Reporter: Dimas Andi | Editor: Wahyu T.Rahmawati
Direktur Jenderal EBTKE Kementerian ESDM Dadan Kusdiana menyampaikan bahwa pemerintah sangat menyadari pentingnya transisi energi menuju energi bersih. Namun, sumber daya yang ada juga akan terus dimanfaatkan dan diolah sehingga nantinya lebih ramah lingkungan serta lebih mempunyai nilai tambah yang dapat dimanfaatkan sebesar-besarnya untuk masyarakat.
“Pembentukan Direktorat Jenderal EBTKE di tahun 2010 adalah salah satu bentuk keseriusan pemerintah, membentuk unit kerja khusus di bawah Kementerian ESDM yang bertugas mengelola EBT, yang kini sudah berjalan selama 10 tahun,” jelas Dadan.
Ia memaparkan, capaian bauran EBT di tahun 2020 baru mencapai setengahnya dari target 23% di tahun 2025. Pemerintah pun menjalankan sejumlah strateginya, antara lain mendorong proyek infrastruktur EBT yang cepat selesai seperti PLTS Terapung di Cirata yang bebas dari hambatan isu lahan.
Mengingat kondisi PLN yang sekarang mengalami kelebihan pasokan listrik, tantangan selanjutnya adalah memikirkan cara bagaimana pembangkit EBT tetap bisa masuk pada sistem dan jaringan penyediaan listrik oleh PLN.
“Kami ingin memperbaiki PLN dari dua sisi. Pertama, membuat PLN menjadi perusahaan produksi energi yang hijau. Yang kedua, kami ingin berkontribusi di mana harusnya dengan masuknya EBT ini bukan makin susah balance sheet-nya, tapi harus makin baik. Jadi stigma bahwa EBT itu lebih mahal menurut saya tidak akan bicara lagi hal-hal seperti itu. Saya ingin ini menjadi sama dengan fosil,” ungkap Dadan.
Baca Juga: RUU EBT juga bakal atur ekspor dan impor sumber energi terbarukan
Terkait badan pengelola EBT, Dadan mencontohkan beberapa negara di Asia yang memiliki badan pengelola khusus EBT di negaranya. Misalnya Malaysia yang memiliki Badan Pengelola Dana EBT bernama SEDA atau The Sustainable Energy Development Authority.
Pendanaan awal otoritas ini sebesar RM 3000 juta (treasury) berasal dari biaya tambahan 1% dipungut dari tagihan listrik konsumen, kecuali untuk rumah tangga dengan konsumsi lsitrik <300kwh per bulan atau konsumen yang membayar tagihan listrik < RM77 per bulan.

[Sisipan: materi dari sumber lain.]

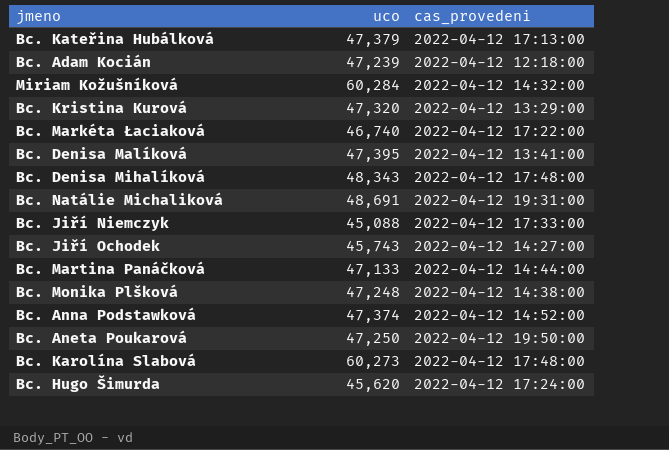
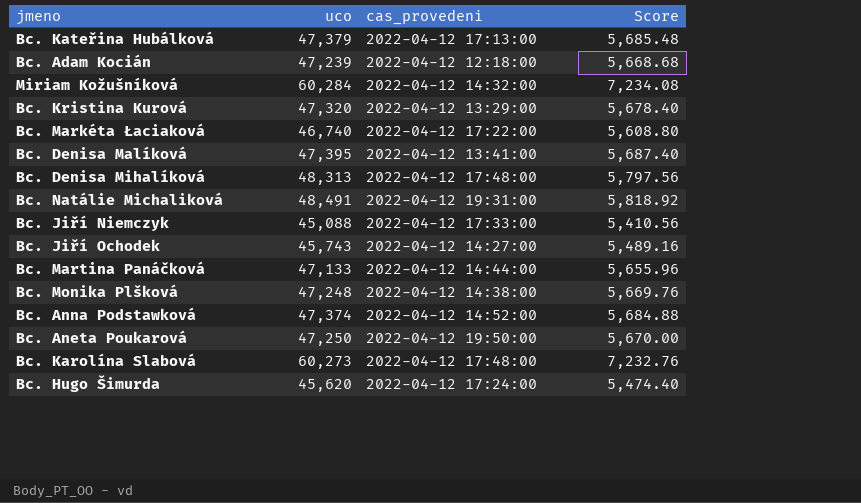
column Score | formula: none -> [uco] * 0.12
Bc. Denisa Mihalíková | uco: 48,343 -> 48,313
Bc. Natálie Michaliková | uco: 48,691 -> 48,491

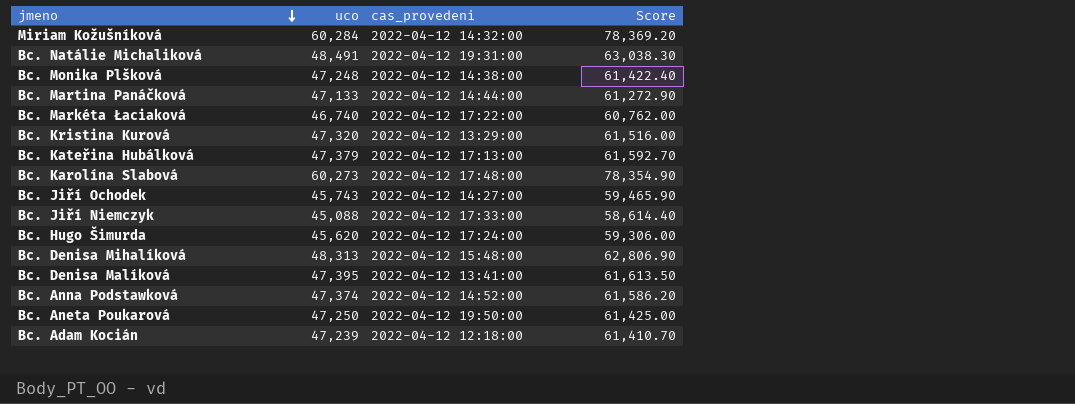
row order: none -> jmeno descending
column Score | formula: [uco] * 0.12 -> [uco] * 1.3
Bc. Denisa Mihalíková | cas_provedeni: 2022-04-12 17:48:00 -> 2022-04-12 15:48:00

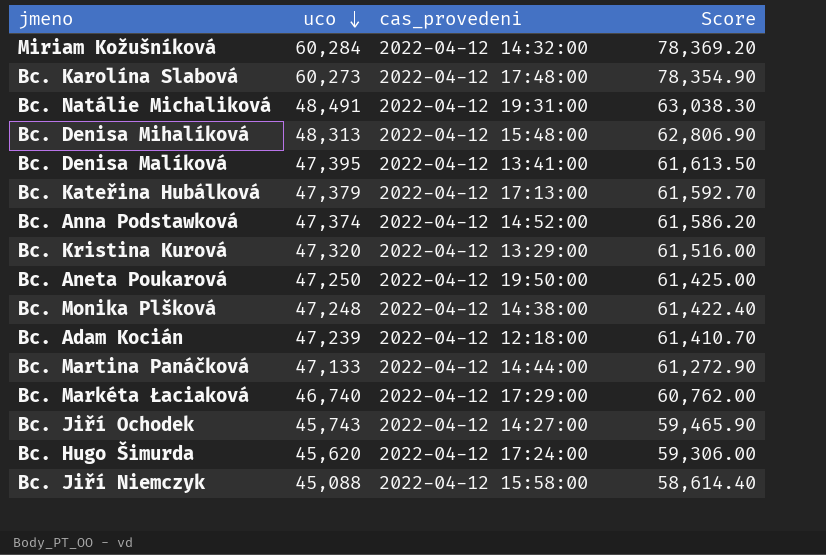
row order: jmeno descending -> uco descending
Bc. Markéta Łaciaková | cas_provedeni: 2022-04-12 17:22:00 -> 2022-04-12 17:29:00
Bc. Jiří Niemczyk | cas_provedeni: 2022-04-12 17:33:00 -> 2022-04-12 15:58:00

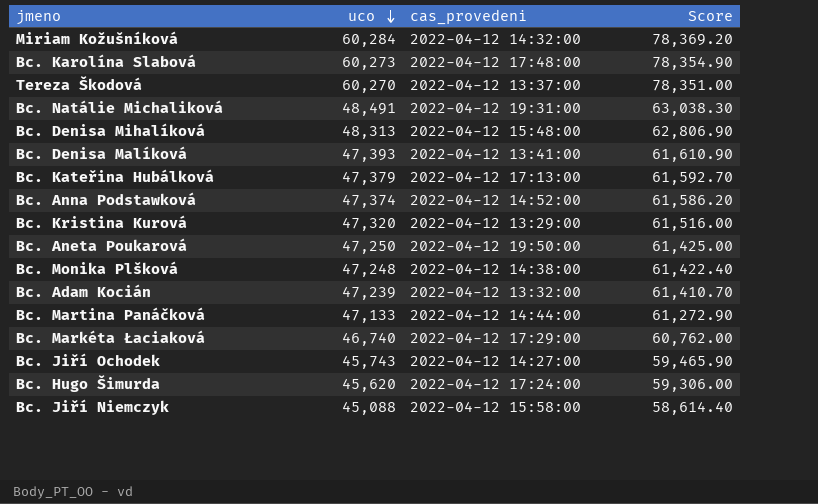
row Tereza Škodová: none -> 60,270 | 2022-04-12 13:37:00 | 78,351.00
Bc. Denisa Malíková | uco: 47,395 -> 47,393
Bc. Denisa Malíková | Score: 61,613.50 -> 61,610.90
Bc. Adam Kocián | cas_provedeni: 2022-04-12 12:18:00 -> 2022-04-12 13:32:00

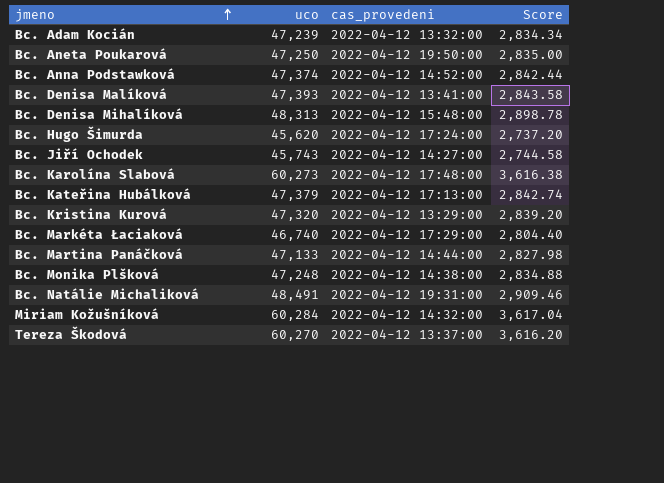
row order: uco descending -> jmeno ascending
column Score | formula: [uco] * 1.3 -> [uco] * 0.06
row Bc. Jiří Niemczyk: 45,088 | 2022-04-12 15:58:00 | 58,614.40 -> none

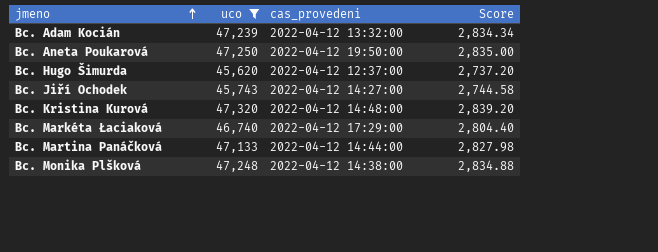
filter: none -> uco <= 47,320
Bc. Hugo Šimurda | cas_provedeni: 2022-04-12 17:24:00 -> 2022-04-12 12:37:00
Bc. Kristina Kurová | cas_provedeni: 2022-04-12 13:29:00 -> 2022-04-12 14:48:00

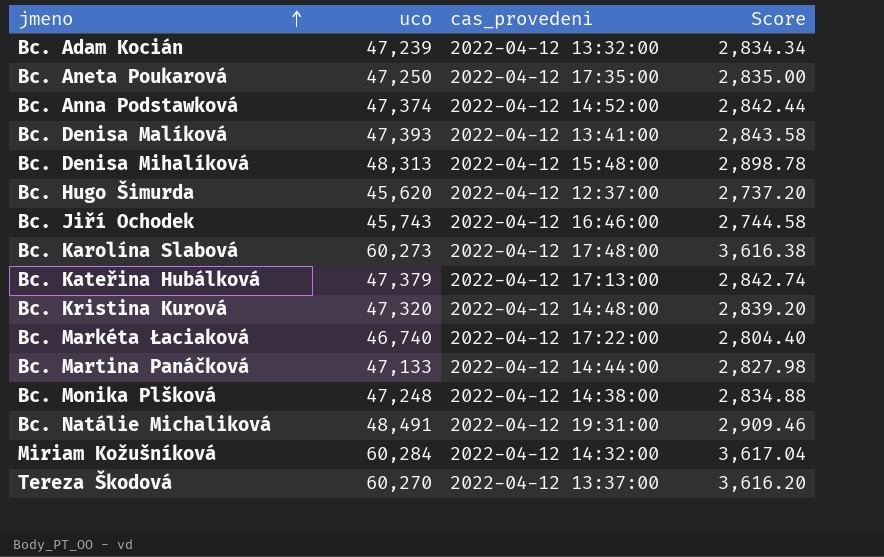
filter: uco <= 47,320 -> none
Bc. Aneta Poukarová | cas_provedeni: 2022-04-12 19:50:00 -> 2022-04-12 17:35:00
Bc. Jiří Ochodek | cas_provedeni: 2022-04-12 14:27:00 -> 2022-04-12 16:46:00
Bc. Markéta Łaciaková | cas_provedeni: 2022-04-12 17:29:00 -> 2022-04-12 17:22:00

Kemudian, India memiliki IREDA atau Indian Renewable Energy Development Agency Limited yang merupakan Badan Usaha Pemerintah India di bawah kendali administratif Ministry of New and Renewable Energy (MNRE).
Baca Juga: Berambisi kembangkan industri baterai EV, ini permintaan insentif dari BUMN
IREDA memberikan fasilitas pinjaman dan menyusun Interest Rate Matrix berdasarkan jenis EBT yang terdiri dari proyek EBT selain biomassa dan sampah kota, proyek biomassa dan sampah kota, panel surya atap, angin, serta hidro. Adapun tingkat bunganya bervariasi dari 9,7% sampai 11,65%.

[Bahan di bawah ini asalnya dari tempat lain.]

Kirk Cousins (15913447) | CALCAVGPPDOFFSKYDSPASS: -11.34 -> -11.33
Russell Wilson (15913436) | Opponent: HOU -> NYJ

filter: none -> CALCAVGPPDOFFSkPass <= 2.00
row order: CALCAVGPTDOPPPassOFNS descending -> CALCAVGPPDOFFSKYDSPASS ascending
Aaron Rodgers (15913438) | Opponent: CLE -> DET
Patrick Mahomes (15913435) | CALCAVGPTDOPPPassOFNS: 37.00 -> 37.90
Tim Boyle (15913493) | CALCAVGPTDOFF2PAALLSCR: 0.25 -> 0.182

Singapura memiliki NEA atau National Environment Agency yang menghimpun dana insentif dari dana-dana pengelolaan pajak yang disediakan oleh instansi pemerintah. NEA mendorong praktik ramah lingkungan melalui hibah dan insentif untuk mencapai sistem yang lebih hijau.
Lalu, ada Korea Selatan yang telah memiliki UU EBT dan membentuk Korea Energy Agency (KEA). Pendanaan KEA berasal dari pungutan kepada pemerntah atas produk minyak bumi.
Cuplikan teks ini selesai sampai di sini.